Das glaubte er ja wohl selbst nicht, dachte sie sich und starrte in seine braunen Augen. Sie konnte sein Lächeln gerade nicht erwidern, denn diese Hexe würde bestimmt jetzt schon wissen, dass eines ihrer Schmuckstücke kaputt gegangen war, noch bevor sie es wirklich gesehen hatte. Lieber wollte sie nichts mehr auf seine Aussage entgegnen und begann nun ebenso das Chaos vor ihnen zu entfernen. Beinahe hätten sie es geschafft, doch als die Türe aufging und Mary in den Raum trat, waren Rosalyns Befürchtungen wahr geworden und es würde mit Sicherheit gleich eine unangenehme Situation entstehen.

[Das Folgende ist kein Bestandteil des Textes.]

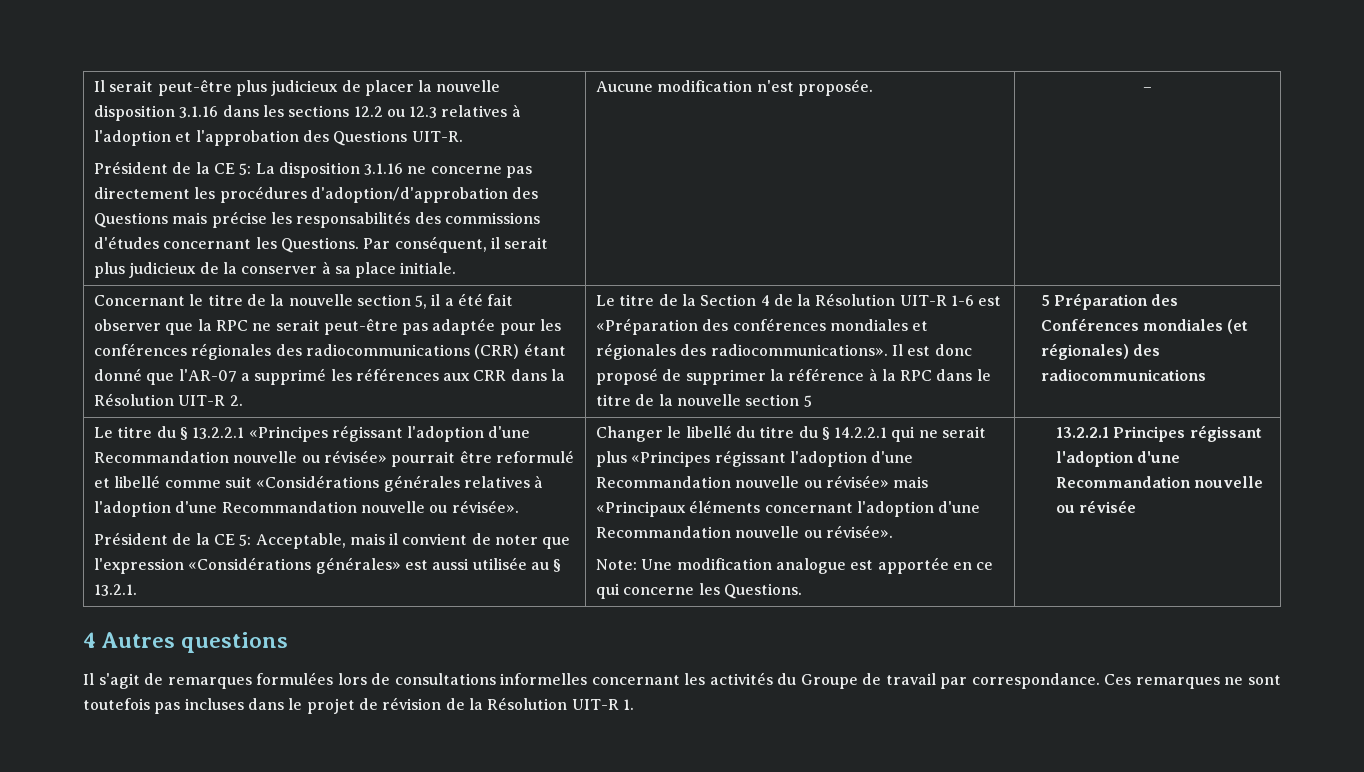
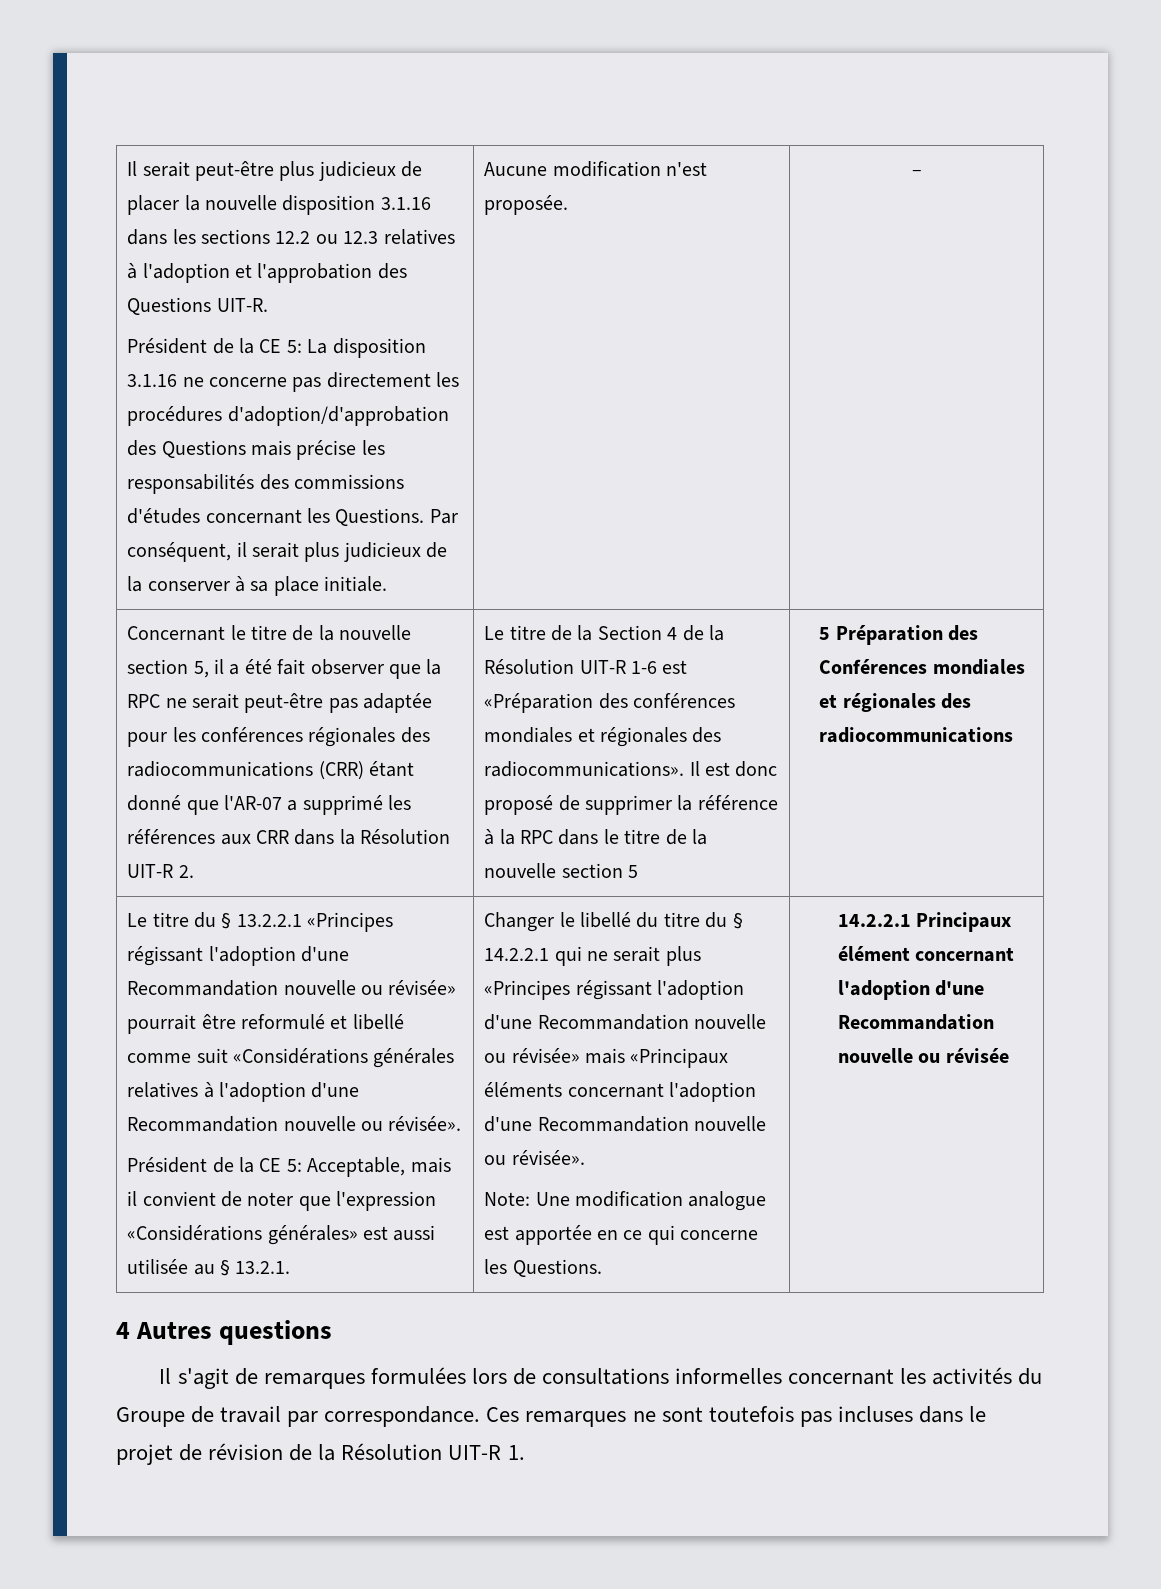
- 5 Préparation des Conférences mondiales (et régionales) des radiocommunications
+ 5 Préparation des Conférences mondiales et régionales des radiocommunications
- 13.2.2.1 Principes régissant l'adoption d'une Recommandation nouvelle ou révisée
+ 14.2.2.1 Principaux élément concernant l'adoption d'une Recommandation nouvelle ou révisée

„Was war das eben für ein Geräusch?", fragte diese spitz. Erst als sie komplett in die Küche getreten war, bemerkte sie seine Assistentin. Sogleich änderte sich der Ausdruck ihres Gesichtes und sie starrte böse zu ihr. „Was haben Sie nur angerichtet? Das müssen Sie bezahlen!", keifte die ältere Frau sofort in ihre Richtung.
„Ich habe Ihrem Mann gerade angeboten, für den Schaden aufzukommen!", entgegnete sie nun unfreundlich zu ihr. Denn Rosalyn wusste, dass sie dafür geradestehen musste. Aber sie sah nicht ein, dass das Gespräch nicht in normaler Umgangssprache möglich war.
„Das ist doch das Mindeste, was Sie machen müssen. Aber bitte gehen Sie jetzt in das Büro und erledigen Sie Ihre Arbeit, für die Sie eigentlich hier sind!", meckerte Mary weiter.
Rosalyn war über die erniedrigende Behandlung so in Rage, dass sie am liebsten noch eine weitere Tasse ruiniert hätte. Der Morgen hatte bereits schrecklich begonnen, nicht einmal ihren Kaffee hatte sie bekommen. Besser wäre es, wenn sie jetzt sofort verschwinden würde.
Alan mischte sich nun ebenso ein und meinte zu seiner Assistentin: „Komm, geh lieber schon einmal nach nebenan. Ich bringe den Rest für dich in Ordnung." Mehr wollte er zu diesem Thema nicht sagen, zumindest nicht vor seiner Frau. Ein unangenehmes Gefühl breitete sich in ihm aus und er fand das Verhalten seiner Ehefrau unangebracht. Sie hatten mehr als genug Geld und diese hässliche Tasse konnte er mit seinem Wechselgeld bezahlen. Für seine Assistentin hingegen wäre es ein gewaltiger Einschnitt in ihr Gehalt und er würde nicht zulassen, dass sie dafür aufkommen müsste.